__PROBLEM REQUIREMENTS__: The required result is an exact copy of the lines beginning at the line that contains "HTTP_CLIENT, timeout: TIMEOUT);" and ending at the last line of the material below.

__RECORDED DATA__:
⁂
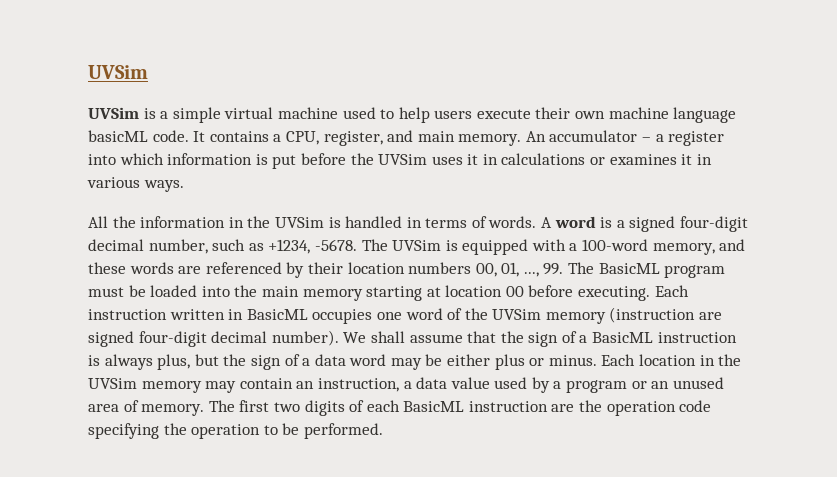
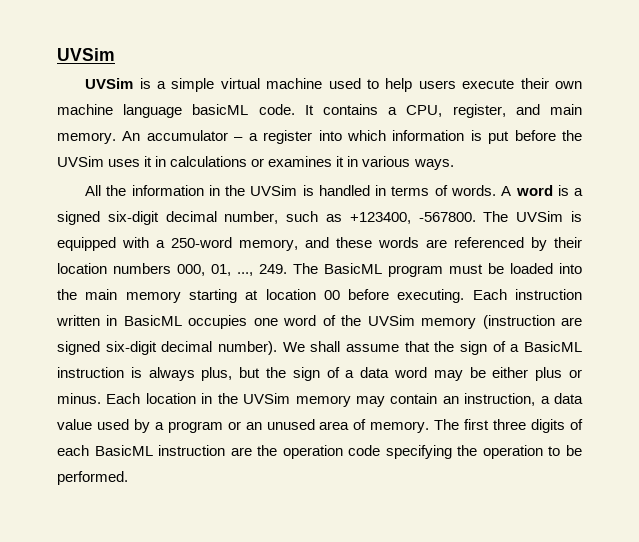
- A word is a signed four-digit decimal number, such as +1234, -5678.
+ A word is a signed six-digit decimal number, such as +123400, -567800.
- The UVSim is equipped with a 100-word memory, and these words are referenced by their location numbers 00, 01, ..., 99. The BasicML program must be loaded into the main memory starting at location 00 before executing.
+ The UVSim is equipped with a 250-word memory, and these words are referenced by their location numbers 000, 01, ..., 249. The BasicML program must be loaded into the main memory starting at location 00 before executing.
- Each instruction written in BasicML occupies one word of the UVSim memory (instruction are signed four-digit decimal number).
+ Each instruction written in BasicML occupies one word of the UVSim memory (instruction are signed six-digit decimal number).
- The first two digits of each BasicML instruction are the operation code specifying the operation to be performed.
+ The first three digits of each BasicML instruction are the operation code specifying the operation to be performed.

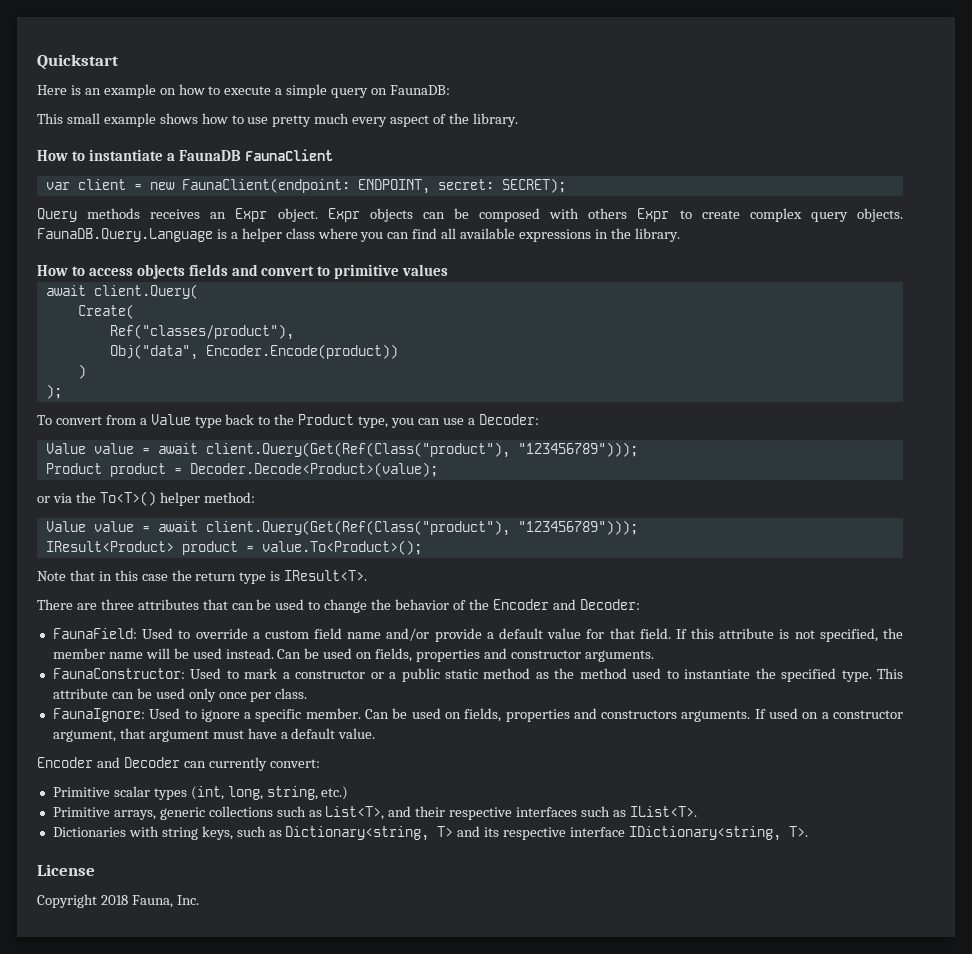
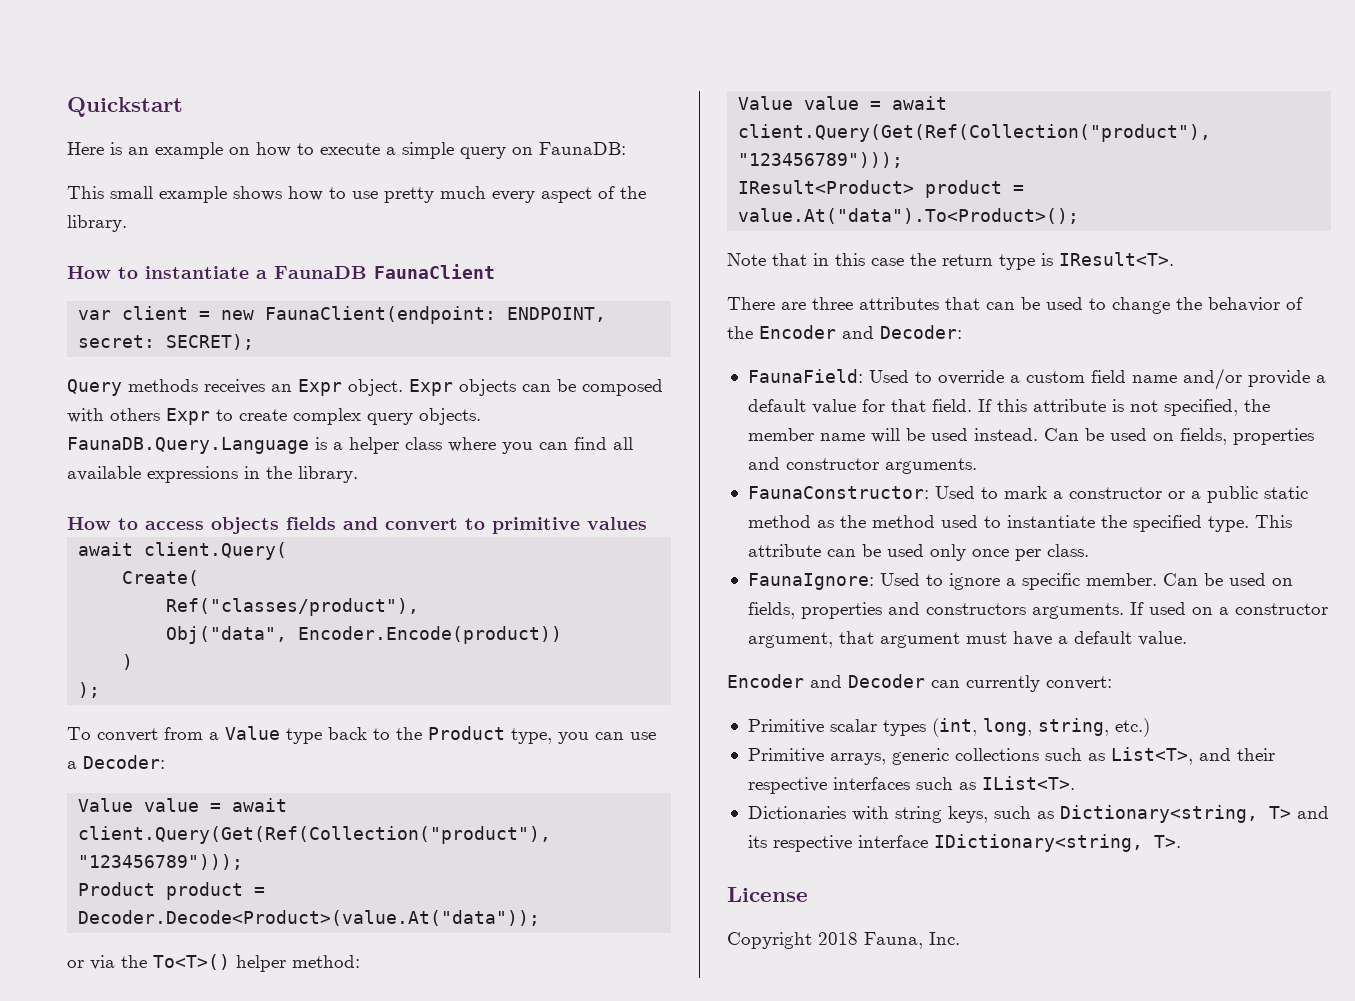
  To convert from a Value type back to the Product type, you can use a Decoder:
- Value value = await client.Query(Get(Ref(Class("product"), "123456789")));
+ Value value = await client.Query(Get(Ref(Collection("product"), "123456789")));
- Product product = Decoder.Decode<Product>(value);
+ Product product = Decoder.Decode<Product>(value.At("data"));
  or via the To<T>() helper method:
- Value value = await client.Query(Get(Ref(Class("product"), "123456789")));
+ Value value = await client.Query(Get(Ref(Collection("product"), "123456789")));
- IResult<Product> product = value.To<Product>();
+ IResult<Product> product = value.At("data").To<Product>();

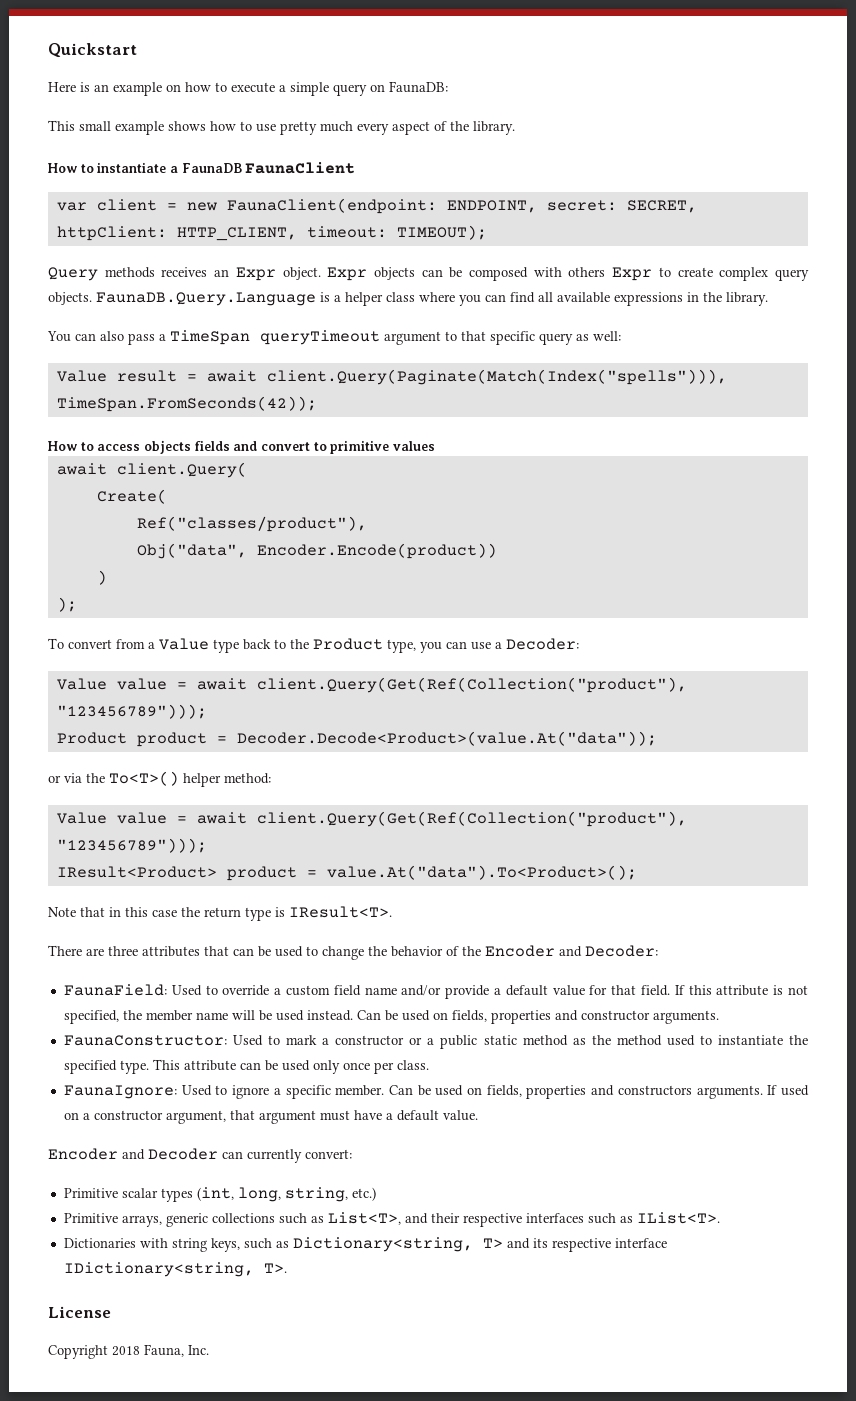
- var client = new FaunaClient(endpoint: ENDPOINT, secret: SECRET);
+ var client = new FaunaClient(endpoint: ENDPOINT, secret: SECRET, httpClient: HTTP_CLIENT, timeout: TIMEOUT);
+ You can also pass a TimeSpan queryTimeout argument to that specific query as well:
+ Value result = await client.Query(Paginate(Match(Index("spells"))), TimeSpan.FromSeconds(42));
⁂
__RESPONSE TO THE EXERCISE__:
+ var client = new FaunaClient(endpoint: ENDPOINT, secret: SECRET, httpClient: HTTP_CLIENT, timeout: TIMEOUT);
+ You can also pass a TimeSpan queryTimeout argument to that specific query as well:
+ Value result = await client.Query(Paginate(Match(Index("spells"))), TimeSpan.FromSeconds(42));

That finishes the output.